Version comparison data
========

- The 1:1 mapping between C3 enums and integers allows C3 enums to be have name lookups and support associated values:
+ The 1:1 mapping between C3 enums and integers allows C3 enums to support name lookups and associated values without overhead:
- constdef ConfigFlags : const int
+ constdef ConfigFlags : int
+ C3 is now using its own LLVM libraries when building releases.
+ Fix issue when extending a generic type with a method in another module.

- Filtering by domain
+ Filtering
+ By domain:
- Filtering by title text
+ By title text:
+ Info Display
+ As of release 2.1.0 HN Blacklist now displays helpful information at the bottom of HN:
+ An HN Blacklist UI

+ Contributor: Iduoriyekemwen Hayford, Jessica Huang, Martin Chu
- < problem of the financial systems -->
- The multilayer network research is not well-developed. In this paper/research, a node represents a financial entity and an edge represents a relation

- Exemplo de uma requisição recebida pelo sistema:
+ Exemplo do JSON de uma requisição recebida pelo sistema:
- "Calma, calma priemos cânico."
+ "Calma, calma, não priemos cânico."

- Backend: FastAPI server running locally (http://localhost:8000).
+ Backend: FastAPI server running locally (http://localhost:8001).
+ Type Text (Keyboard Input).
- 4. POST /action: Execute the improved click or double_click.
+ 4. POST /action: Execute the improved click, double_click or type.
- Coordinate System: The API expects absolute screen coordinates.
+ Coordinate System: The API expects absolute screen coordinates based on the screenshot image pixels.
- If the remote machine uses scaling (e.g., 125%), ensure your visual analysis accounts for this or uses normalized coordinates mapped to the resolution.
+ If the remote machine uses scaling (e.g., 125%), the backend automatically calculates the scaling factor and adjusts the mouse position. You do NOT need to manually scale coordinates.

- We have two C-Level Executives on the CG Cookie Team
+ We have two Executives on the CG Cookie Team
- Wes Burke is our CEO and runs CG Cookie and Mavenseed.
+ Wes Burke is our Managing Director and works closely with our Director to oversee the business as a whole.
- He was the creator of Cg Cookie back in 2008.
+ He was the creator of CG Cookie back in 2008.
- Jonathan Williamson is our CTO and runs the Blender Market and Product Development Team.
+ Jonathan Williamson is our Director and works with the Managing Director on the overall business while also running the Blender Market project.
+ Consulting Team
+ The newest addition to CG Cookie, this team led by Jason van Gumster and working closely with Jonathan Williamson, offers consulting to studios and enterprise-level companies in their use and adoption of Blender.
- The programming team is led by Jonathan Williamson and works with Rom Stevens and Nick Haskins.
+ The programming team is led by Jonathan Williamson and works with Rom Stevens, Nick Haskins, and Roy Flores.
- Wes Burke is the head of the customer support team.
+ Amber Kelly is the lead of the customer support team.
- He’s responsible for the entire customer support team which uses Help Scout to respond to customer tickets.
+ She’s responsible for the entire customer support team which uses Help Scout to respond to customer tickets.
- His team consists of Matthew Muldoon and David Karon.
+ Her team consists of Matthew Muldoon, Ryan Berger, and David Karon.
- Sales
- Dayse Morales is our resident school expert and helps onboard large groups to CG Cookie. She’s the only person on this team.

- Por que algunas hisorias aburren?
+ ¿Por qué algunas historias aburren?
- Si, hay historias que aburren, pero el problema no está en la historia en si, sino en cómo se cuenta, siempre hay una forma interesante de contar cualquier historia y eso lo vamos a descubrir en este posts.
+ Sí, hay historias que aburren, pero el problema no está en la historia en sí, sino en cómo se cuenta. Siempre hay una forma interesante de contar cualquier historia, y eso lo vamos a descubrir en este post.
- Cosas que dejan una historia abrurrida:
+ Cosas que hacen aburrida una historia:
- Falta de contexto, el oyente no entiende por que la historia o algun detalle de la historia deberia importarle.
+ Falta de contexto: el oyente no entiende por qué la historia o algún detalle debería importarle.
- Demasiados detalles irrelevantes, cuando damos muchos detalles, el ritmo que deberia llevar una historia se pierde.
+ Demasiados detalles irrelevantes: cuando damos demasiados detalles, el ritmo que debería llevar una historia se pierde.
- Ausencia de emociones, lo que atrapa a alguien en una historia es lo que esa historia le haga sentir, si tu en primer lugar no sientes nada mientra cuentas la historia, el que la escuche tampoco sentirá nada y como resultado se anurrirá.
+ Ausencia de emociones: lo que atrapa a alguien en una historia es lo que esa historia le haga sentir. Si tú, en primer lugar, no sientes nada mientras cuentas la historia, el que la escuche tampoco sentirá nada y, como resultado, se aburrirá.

========

Assigned task
Output each entry precisely as given.

Task result
- The 1:1 mapping between C3 enums and integers allows C3 enums to be have name lookups and support associated values:
+ The 1:1 mapping between C3 enums and integers allows C3 enums to support name lookups and associated values without overhead:
- constdef ConfigFlags : const int
+ constdef ConfigFlags : int
+ C3 is now using its own LLVM libraries when building releases.
+ Fix issue when extending a generic type with a method in another module.

- Filtering by domain
+ Filtering
+ By domain:
- Filtering by title text
+ By title text:
+ Info Display
+ As of release 2.1.0 HN Blacklist now displays helpful information at the bottom of HN:
+ An HN Blacklist UI

+ Contributor: Iduoriyekemwen Hayford, Jessica Huang, Martin Chu
- < problem of the financial systems -->
- The multilayer network research is not well-developed. In this paper/research, a node represents a financial entity and an edge represents a relation

- Exemplo de uma requisição recebida pelo sistema:
+ Exemplo do JSON de uma requisição recebida pelo sistema:
- "Calma, calma priemos cânico."
+ "Calma, calma, não priemos cânico."

- Backend: FastAPI server running locally (http://localhost:8000).
+ Backend: FastAPI server running locally (http://localhost:8001).
+ Type Text (Keyboard Input).
- 4. POST /action: Execute the improved click or double_click.
+ 4. POST /action: Execute the improved click, double_click or type.
- Coordinate System: The API expects absolute screen coordinates.
+ Coordinate System: The API expects absolute screen coordinates based on the screenshot image pixels.
- If the remote machine uses scaling (e.g., 125%), ensure your visual analysis accounts for this or uses normalized coordinates mapped to the resolution.
+ If the remote machine uses scaling (e.g., 125%), the backend automatically calculates the scaling factor and adjusts the mouse position. You do NOT need to manually scale coordinates.

- We have two C-Level Executives on the CG Cookie Team
+ We have two Executives on the CG Cookie Team
- Wes Burke is our CEO and runs CG Cookie and Mavenseed.
+ Wes Burke is our Managing Director and works closely with our Director to oversee the business as a whole.
- He was the creator of Cg Cookie back in 2008.
+ He was the creator of CG Cookie back in 2008.
- Jonathan Williamson is our CTO and runs the Blender Market and Product Development Team.
+ Jonathan Williamson is our Director and works with the Managing Director on the overall business while also running the Blender Market project.
+ Consulting Team
+ The newest addition to CG Cookie, this team led by Jason van Gumster and working closely with Jonathan Williamson, offers consulting to studios and enterprise-level companies in their use and adoption of Blender.
- The programming team is led by Jonathan Williamson and works with Rom Stevens and Nick Haskins.
+ The programming team is led by Jonathan Williamson and works with Rom Stevens, Nick Haskins, and Roy Flores.
- Wes Burke is the head of the customer support team.
+ Amber Kelly is the lead of the customer support team.
- He’s responsible for the entire customer support team which uses Help Scout to respond to customer tickets.
+ She’s responsible for the entire customer support team which uses Help Scout to respond to customer tickets.
- His team consists of Matthew Muldoon and David Karon.
+ Her team consists of Matthew Muldoon, Ryan Berger, and David Karon.
- Sales
- Dayse Morales is our resident school expert and helps onboard large groups to CG Cookie. She’s the only person on this team.

- Por que algunas hisorias aburren?
+ ¿Por qué algunas historias aburren?
- Si, hay historias que aburren, pero el problema no está en la historia en si, sino en cómo se cuenta, siempre hay una forma interesante de contar cualquier historia y eso lo vamos a descubrir en este posts.
+ Sí, hay historias que aburren, pero el problema no está en la historia en sí, sino en cómo se cuenta. Siempre hay una forma interesante de contar cualquier historia, y eso lo vamos a descubrir en este post.
- Cosas que dejan una historia abrurrida:
+ Cosas que hacen aburrida una historia:
- Falta de contexto, el oyente no entiende por que la historia o algun detalle de la historia deberia importarle.
+ Falta de contexto: el oyente no entiende por qué la historia o algún detalle debería importarle.
- Demasiados detalles irrelevantes, cuando damos muchos detalles, el ritmo que deberia llevar una historia se pierde.
+ Demasiados detalles irrelevantes: cuando damos demasiados detalles, el ritmo que debería llevar una historia se pierde.
- Ausencia de emociones, lo que atrapa a alguien en una historia es lo que esa historia le haga sentir, si tu en primer lugar no sientes nada mientra cuentas la historia, el que la escuche tampoco sentirá nada y como resultado se anurrirá.
+ Ausencia de emociones: lo que atrapa a alguien en una historia es lo que esa historia le haga sentir. Si tú, en primer lugar, no sientes nada mientras cuentas la historia, el que la escuche tampoco sentirá nada y, como resultado, se aburrirá.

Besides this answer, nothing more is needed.